ACTIVITY -> Everything in the listing below needs restating exactly, apart from the pictures.

INFORMATION PROVIDED: Begin

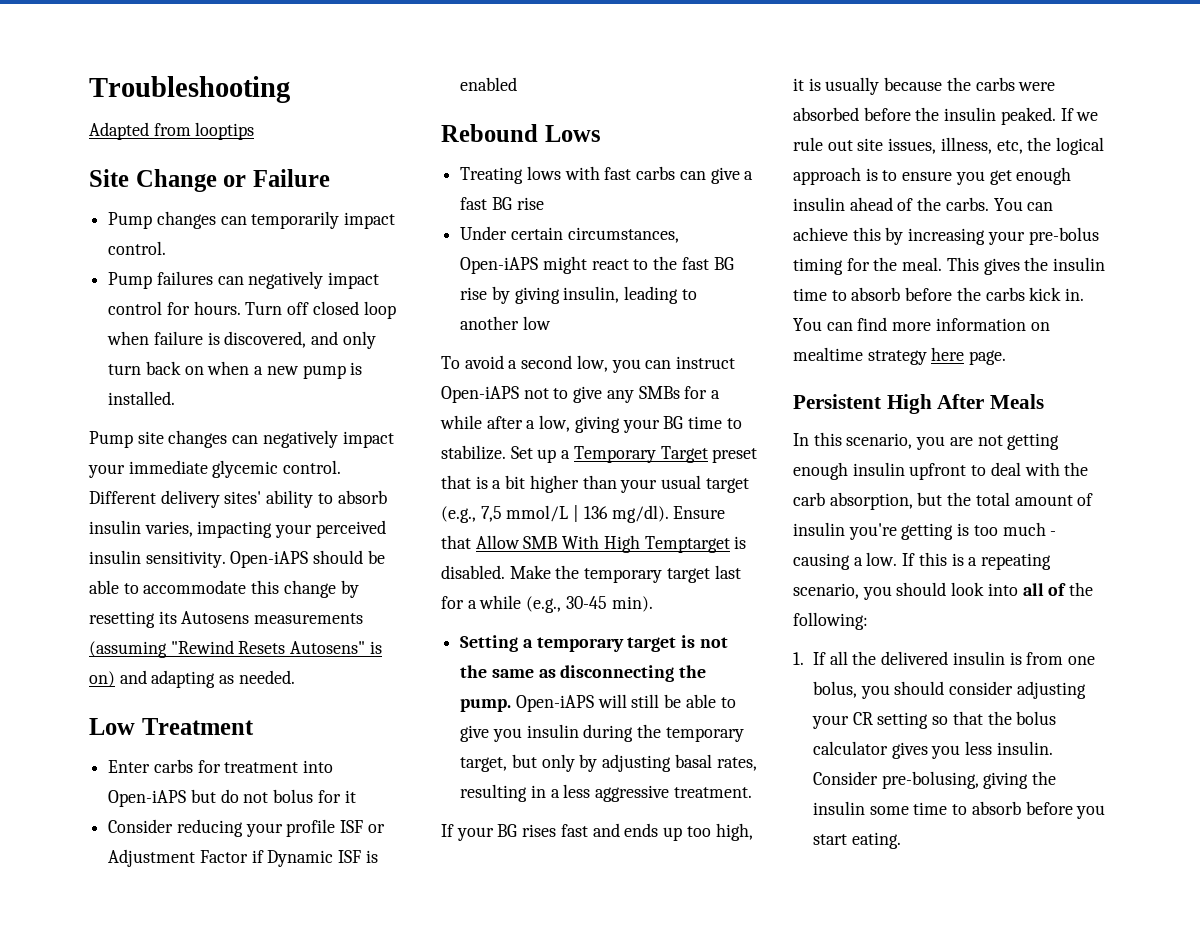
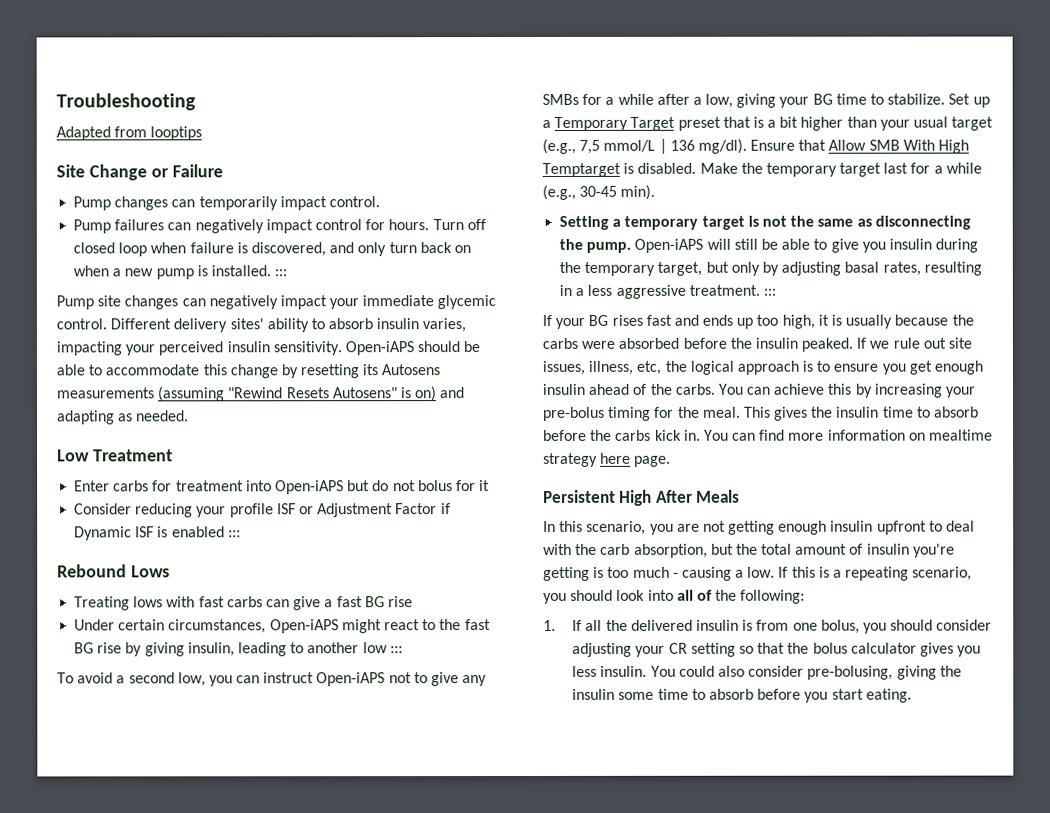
- Turn off closed loop when failure is discovered, and only turn back on when a new pump is installed.
+ Turn off closed loop when failure is discovered, and only turn back on when a new pump is installed. :::
- Consider reducing your profile ISF or Adjustment Factor if Dynamic ISF is enabled
+ Consider reducing your profile ISF or Adjustment Factor if Dynamic ISF is enabled :::
- Under certain circumstances, Open-iAPS might react to the fast BG rise by giving insulin, leading to another low
+ Under certain circumstances, Open-iAPS might react to the fast BG rise by giving insulin, leading to another low :::
- Open-iAPS will still be able to give you insulin during the temporary target, but only by adjusting basal rates, resulting in a less aggressive treatment.
+ Open-iAPS will still be able to give you insulin during the temporary target, but only by adjusting basal rates, resulting in a less aggressive treatment. :::
- Consider pre-bolusing, giving the insulin some time to absorb before you start eating.
+ You could also consider pre-bolusing, giving the insulin some time to absorb before you start eating.

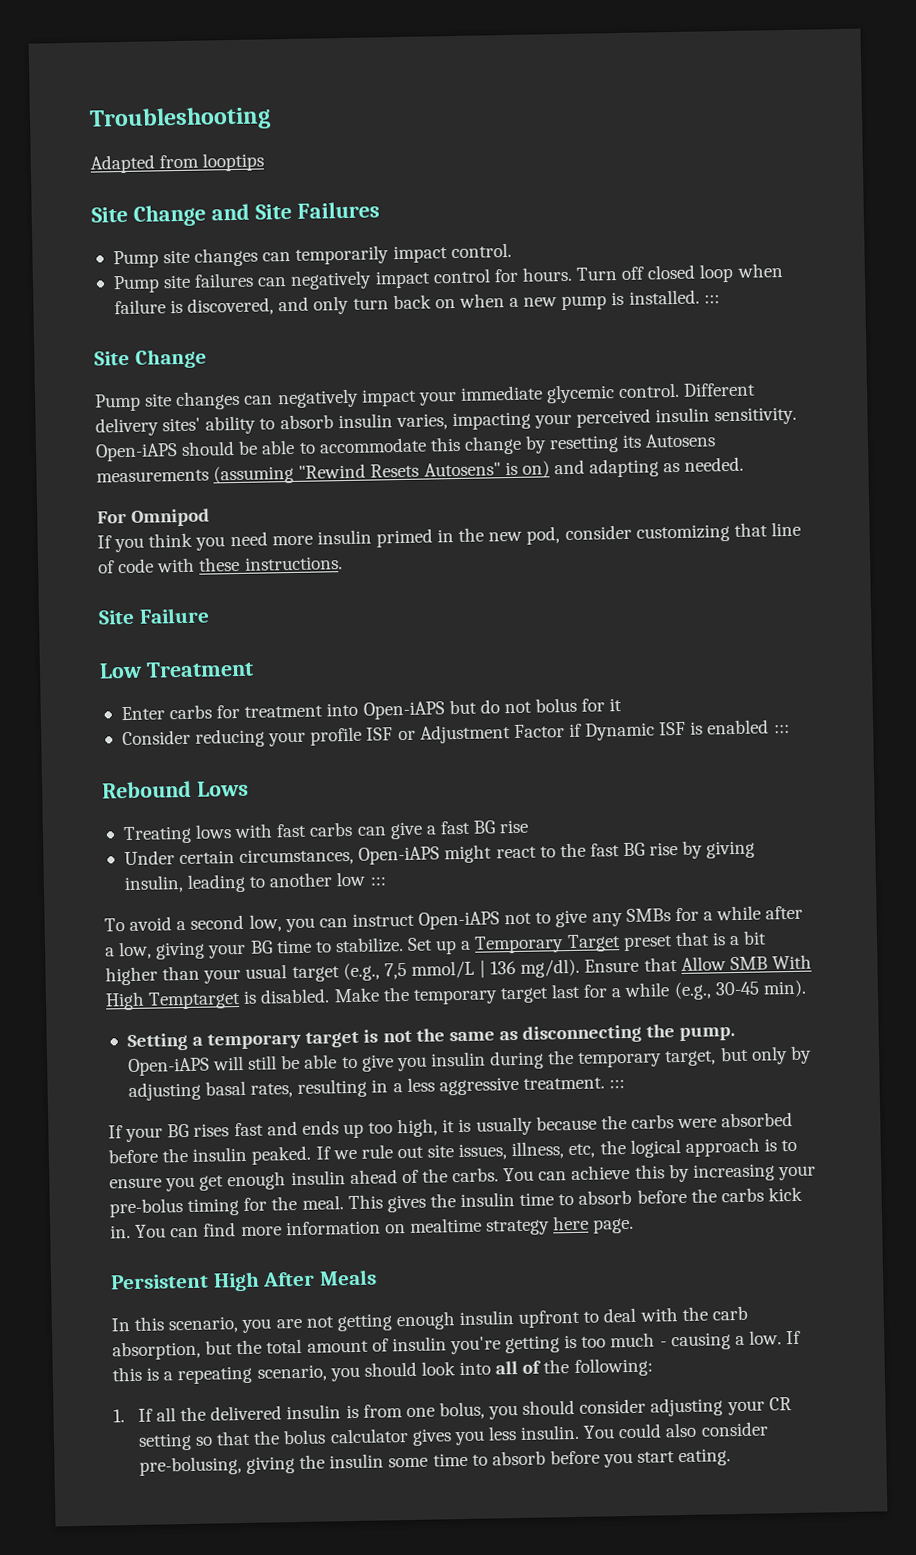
- Site Change or Failure
- Pump changes can temporarily impact control.
+ Site Change and Site Failures
+ Pump site changes can temporarily impact control.
- Pump failures can negatively impact control for hours.
+ Pump site failures can negatively impact control for hours.
  Turn off closed loop when failure is discovered, and only turn back on when a new pump is installed. :::
+ Site Change
+ For Omnipod
+ If you think you need more insulin primed in the new pod, consider customizing that line of code with these instructions.
+ Site Failure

INFORMATION PROVIDED: End

EXERCISE ANSWER ->
- Turn off closed loop when failure is discovered, and only turn back on when a new pump is installed.
+ Turn off closed loop when failure is discovered, and only turn back on when a new pump is installed. :::
- Consider reducing your profile ISF or Adjustment Factor if Dynamic ISF is enabled
+ Consider reducing your profile ISF or Adjustment Factor if Dynamic ISF is enabled :::
- Under certain circumstances, Open-iAPS might react to the fast BG rise by giving insulin, leading to another low
+ Under certain circumstances, Open-iAPS might react to the fast BG rise by giving insulin, leading to another low :::
- Open-iAPS will still be able to give you insulin during the temporary target, but only by adjusting basal rates, resulting in a less aggressive treatment.
+ Open-iAPS will still be able to give you insulin during the temporary target, but only by adjusting basal rates, resulting in a less aggressive treatment. :::
- Consider pre-bolusing, giving the insulin some time to absorb before you start eating.
+ You could also consider pre-bolusing, giving the insulin some time to absorb before you start eating.

- Site Change or Failure
- Pump changes can temporarily impact control.
+ Site Change and Site Failures
+ Pump site changes can temporarily impact control.
- Pump failures can negatively impact control for hours.
+ Pump site failures can negatively impact control for hours.
  Turn off closed loop when failure is discovered, and only turn back on when a new pump is installed. :::
+ Site Change
+ For Omnipod
+ If you think you need more insulin primed in the new pod, consider customizing that line of code with these instructions.
+ Site Failure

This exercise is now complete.